There’s some cause for cautious optimism about America’s near-term economic prospects. Trump’s platform, which includes a much-needed boost to infrastructure spending (the sort that Republicans have resolutely obstructed for the last 8 years), is likely to be stimulative, assuming it’s financed by larger deficits. Deficit spending would have been a challenge for Clinton, as it was for Obama, with Congress stacked with extremists prepared to shut down government over budgetary disputes. But since Trump is one of their own, he will probably have an easier time.

Moreover, Trump has inherited a much stronger economy than his predecessor, with particularly solid income growth for middle-class families.
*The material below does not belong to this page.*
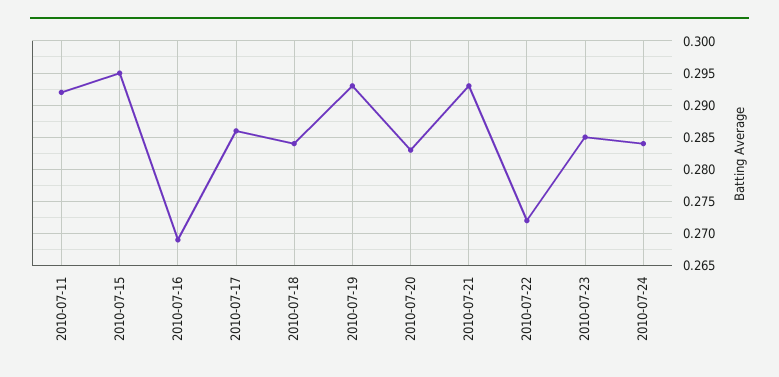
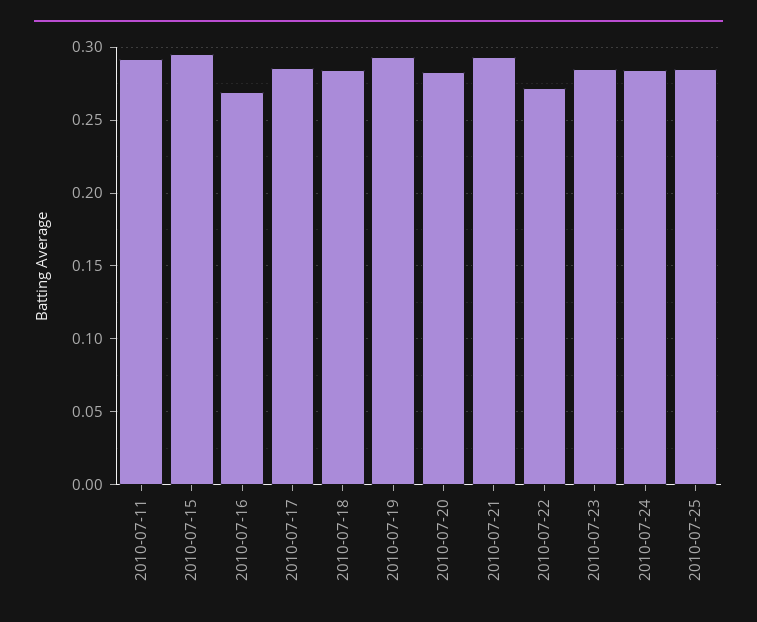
2010-07-25: none -> 0.285

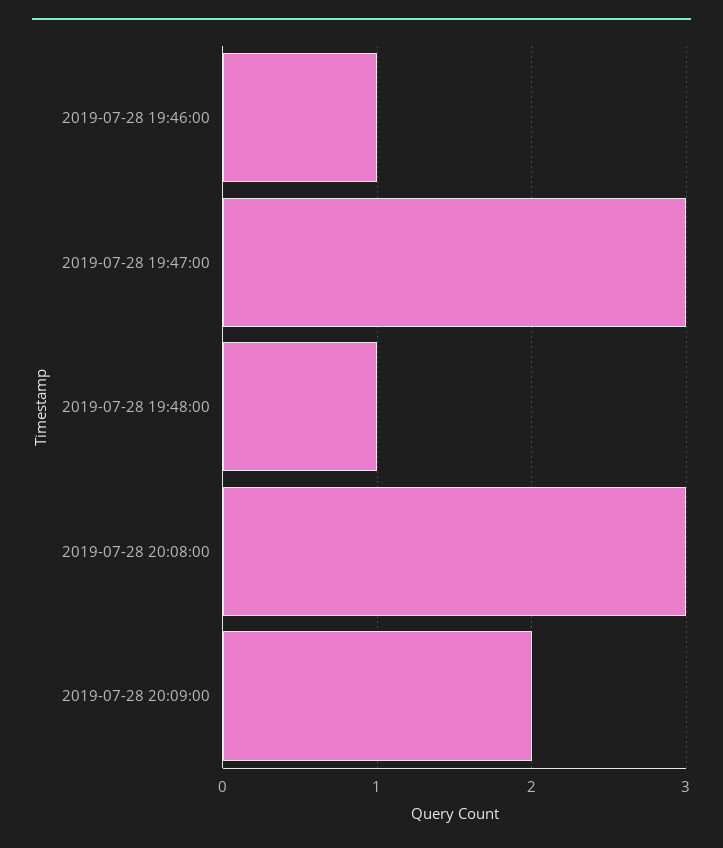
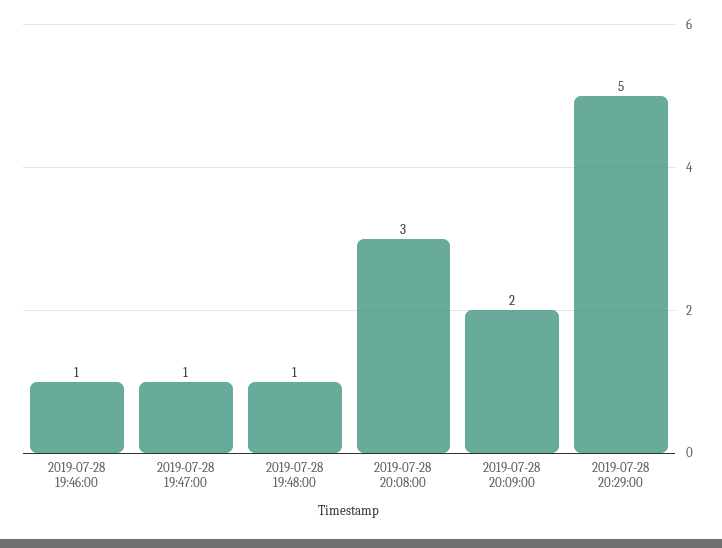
2019-07-28 19:47:00: 3 -> 1
2019-07-28 20:29:00: none -> 5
If he doesn’t spark an all-out trade war, or otherwise err in some fairly unsurprising manner, his first term need not be an economic disaster.

But this will not mean he has addressed any of the policy settings fueling inequality in America. Quite the opposite. In electing the man who promised an end to unjust wealth disparities, Americans have voted for policies that will, all else equal, entrench and deepen the divide.